- DIRECTIONS FOR THIS TASK -
Transcribe each line below word for word.

=== PROVIDED RECORDS ===

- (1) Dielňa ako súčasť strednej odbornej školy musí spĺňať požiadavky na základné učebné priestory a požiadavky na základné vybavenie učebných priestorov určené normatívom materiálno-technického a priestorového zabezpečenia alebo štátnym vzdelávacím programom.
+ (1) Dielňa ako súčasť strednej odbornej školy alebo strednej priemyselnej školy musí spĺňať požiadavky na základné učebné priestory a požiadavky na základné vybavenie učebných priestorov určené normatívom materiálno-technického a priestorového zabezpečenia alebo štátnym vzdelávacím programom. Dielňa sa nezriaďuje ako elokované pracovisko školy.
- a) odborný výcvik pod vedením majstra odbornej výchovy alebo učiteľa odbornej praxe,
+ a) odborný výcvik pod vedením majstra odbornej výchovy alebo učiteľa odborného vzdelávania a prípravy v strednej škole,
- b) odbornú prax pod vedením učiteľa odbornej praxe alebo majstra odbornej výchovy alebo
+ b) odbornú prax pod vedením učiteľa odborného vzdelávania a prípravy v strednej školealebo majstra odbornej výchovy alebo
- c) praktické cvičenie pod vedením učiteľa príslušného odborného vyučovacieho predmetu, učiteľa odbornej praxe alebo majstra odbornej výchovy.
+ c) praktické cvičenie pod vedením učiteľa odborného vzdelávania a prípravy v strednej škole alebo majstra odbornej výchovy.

===

- RESULT FOR THIS EXERCISE -
- (1) Dielňa ako súčasť strednej odbornej školy musí spĺňať požiadavky na základné učebné priestory a požiadavky na základné vybavenie učebných priestorov určené normatívom materiálno-technického a priestorového zabezpečenia alebo štátnym vzdelávacím programom.
+ (1) Dielňa ako súčasť strednej odbornej školy alebo strednej priemyselnej školy musí spĺňať požiadavky na základné učebné priestory a požiadavky na základné vybavenie učebných priestorov určené normatívom materiálno-technického a priestorového zabezpečenia alebo štátnym vzdelávacím programom. Dielňa sa nezriaďuje ako elokované pracovisko školy.
- a) odborný výcvik pod vedením majstra odbornej výchovy alebo učiteľa odbornej praxe,
+ a) odborný výcvik pod vedením majstra odbornej výchovy alebo učiteľa odborného vzdelávania a prípravy v strednej škole,
- b) odbornú prax pod vedením učiteľa odbornej praxe alebo majstra odbornej výchovy alebo
+ b) odbornú prax pod vedením učiteľa odborného vzdelávania a prípravy v strednej školealebo majstra odbornej výchovy alebo
- c) praktické cvičenie pod vedením učiteľa príslušného odborného vyučovacieho predmetu, učiteľa odbornej praxe alebo majstra odbornej výchovy.
+ c) praktické cvičenie pod vedením učiteľa odborného vzdelávania a prípravy v strednej škole alebo majstra odbornej výchovy.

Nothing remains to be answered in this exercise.